* _RECORD EXTRACTS_
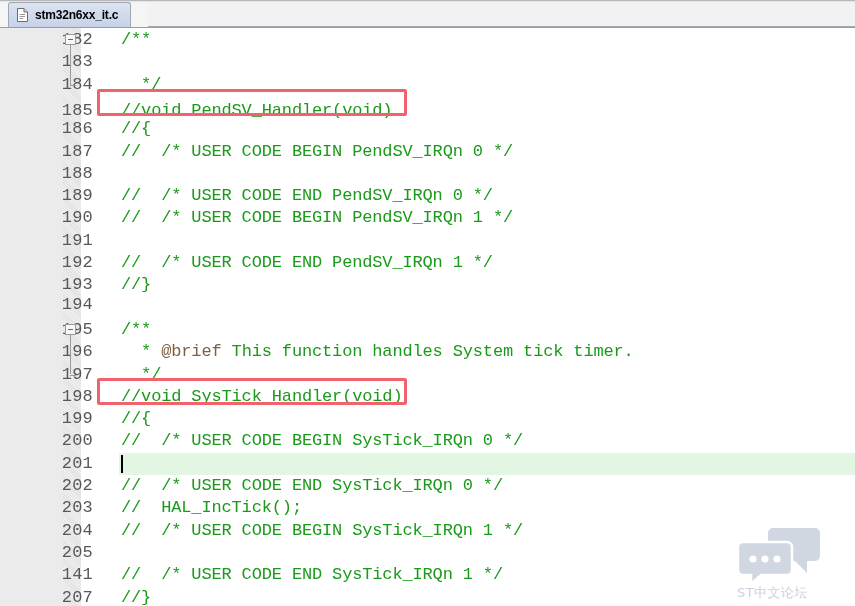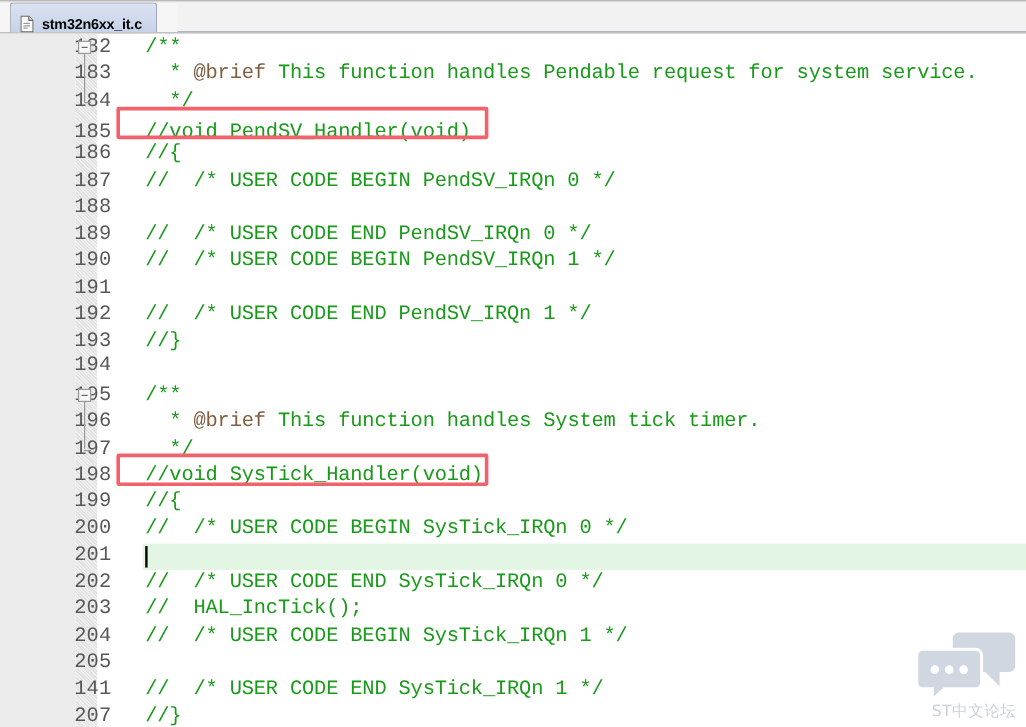--- a/index.html
+++ b/index.html
@@ -51,7 +51,7 @@
     border-bottom: none;
     border-radius: 3px 3px 0 0;
     display: flex;
-    align-items: flex-end;
+    align-items: center;
     gap: 7px;
     box-sizing: border-box;
   }

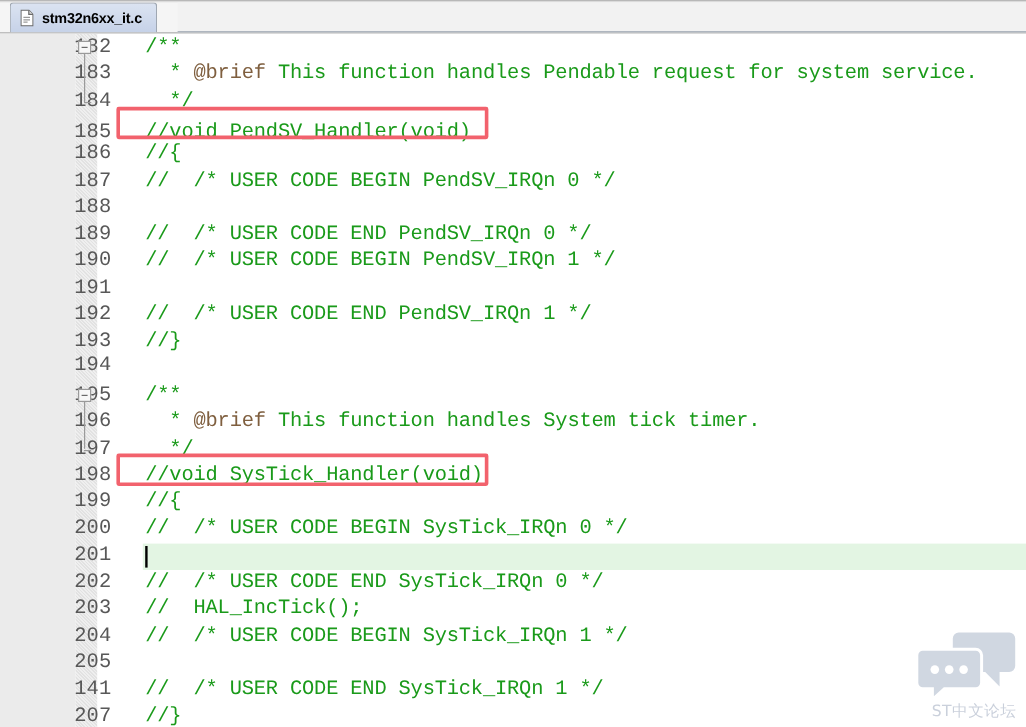--- a/index.html
+++ b/index.html
@@ -225,7 +225,6 @@
       </div>
       <div class="row" style="top: 23.3px;">
         <div class="lineno">183</div>
-        <div class="code">  * <span class="tag" style="color: rgb(127, 95, 63);">@brief</span> This function handles Pendable request for system service.</div>
       </div>
       <div class="row" style="top: 45.6px;">
         <div class="lineno">184</div>

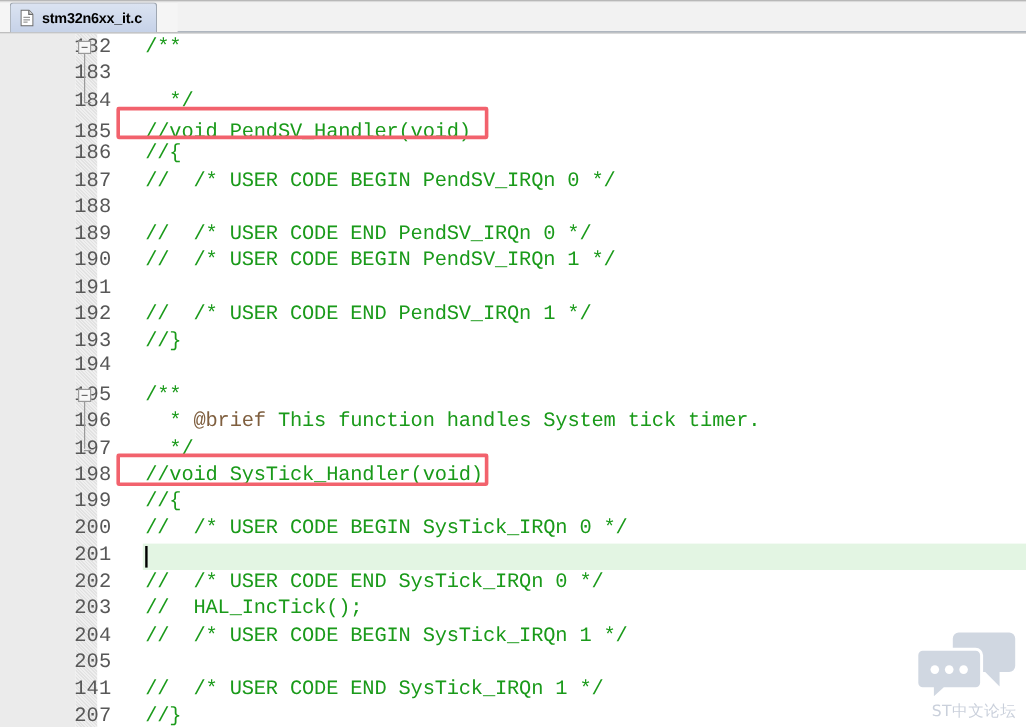--- a/index.html
+++ b/index.html
@@ -185,7 +185,7 @@
     right: 8px;
     bottom: 4px;
     width: 110px;
-    text-align: right;
+    text-align: left;
     opacity: 0.62;
     pointer-events: none;
   }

* _REQUIRED ACTION_
Your answer must be a single number: the count of lines in the records that hold the word "items".

* _FINISHED EXERCISE_
2